Contest
1. Distribute Money to Maximum Children
You are given an integer money denoting the amount of money (in dollars) that you have and another integer children denoting the number of children that you must distribute the money to.
You have to distribute the money according to the following rules:
- All money must be distributed.
- Everyone must receive at least 1 dollar.
- Nobody receives 4 dollars.
Return the maximum number of children who may receive exactly 8 dollars if you distribute the money according to the aforementioned rules. If there is no way to distribute the money, return -1.
Example 1:
Input: money = 20, children = 3 Output: 1 Explanation: The maximum number of children with 8 dollars will be 1. One of the ways to distribute the money is:
- 8 dollars to the first child.
- 9 dollars to the second child.
- 3 dollars to the third child. It can be proven that no distribution exists such that number of children getting 8 dollars is greater than 1.
Example 2:
Input: money = 16, children = 2 Output: 2 Explanation: Each child can be given 8 dollars.
Constraints:
1 <= money <= 200 2 <= children <= 30
My solution during the contest
My idea:
- Return the quantity of children minus 1 if money is greater than 8 times children, because all money must be distributed. We allocate every child 8 dollars except for the last child, who get all of the money left.
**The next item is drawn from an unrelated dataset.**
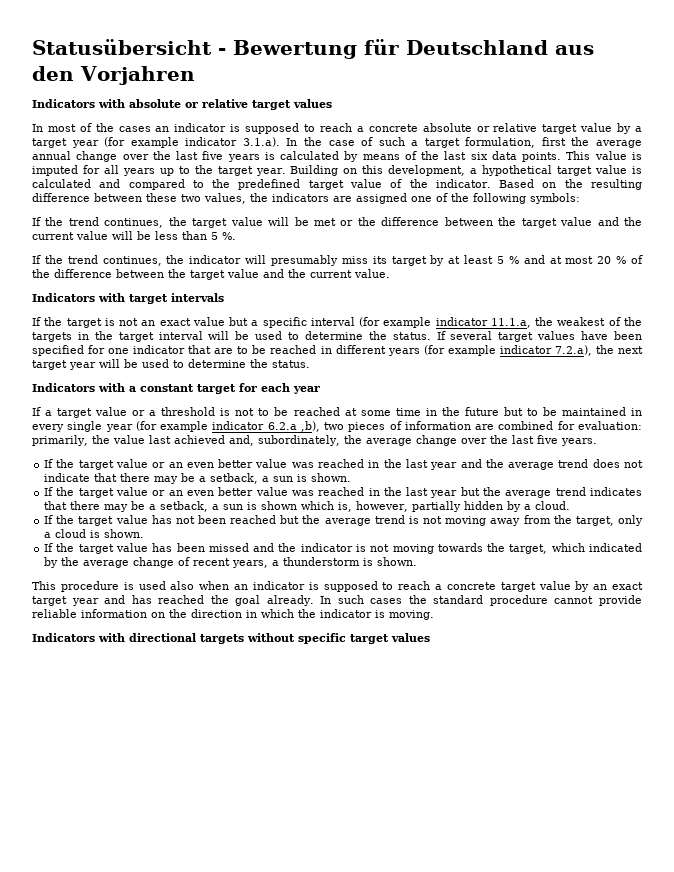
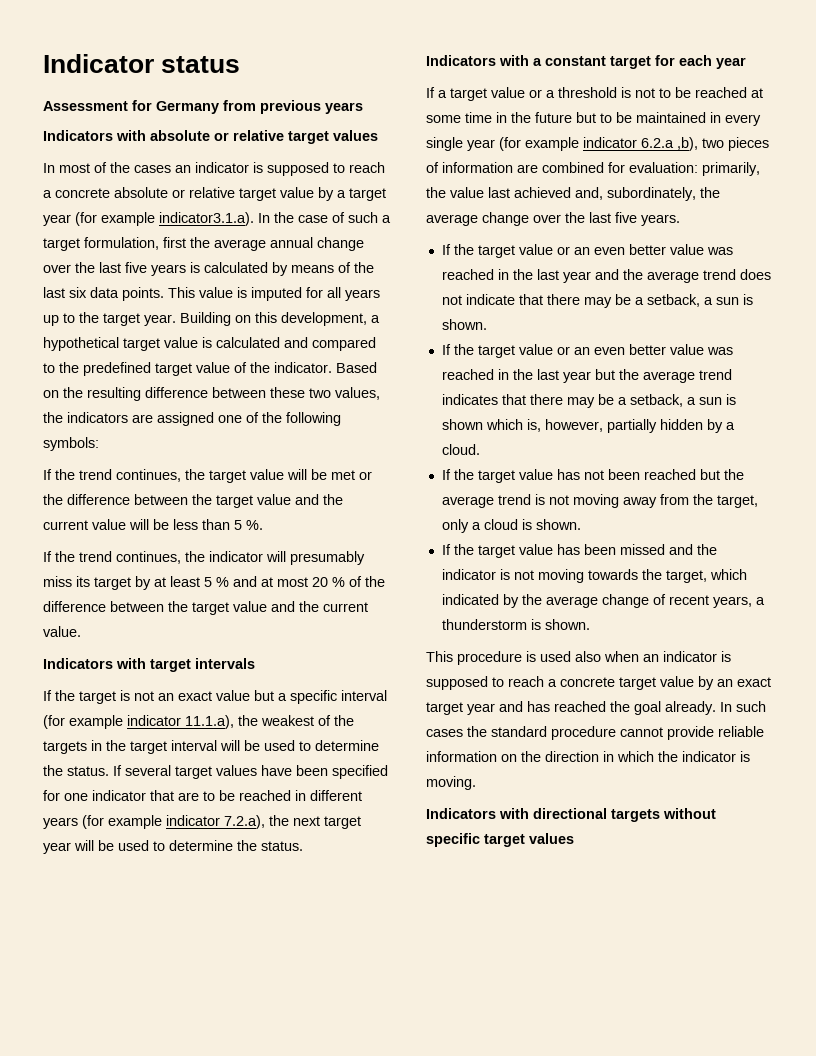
[32,39,594,59] [32,66,195,85] Statusübersicht - Bewertung für Deutschland aus den Vorjahren -> [43,54,241,73] [43,100,363,114] Indicator status // Assessment for Germany from previous years
[185,137,280,147] indicator 3.1.a). -> [159,212,254,226] indicator3.1.a).
[490,318,531,328] 11.1.a, -> [185,715,234,729] 11.1.a),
- Return the quantity of children if money is equal to 8 times children. It is just $8 for every child.
- If money < children, there is one child at least who cannot get any money because everyone must receive at least 1 dollar.
- If money < children + 7, there is no child who can get $8 because everyone must receive at least 1 dollar.
- Then for general situations. Allocate 1 dollar for every child firstly. And while money >= 7, allocate $7 for a child to make one child getting 8 dollars.
- However, if there are 3 dollars left and only one child who is not holding 8 dollars, we have to transfer some dollars from the front children to avoid the last child getting $4. So answer has to be reduced by 1.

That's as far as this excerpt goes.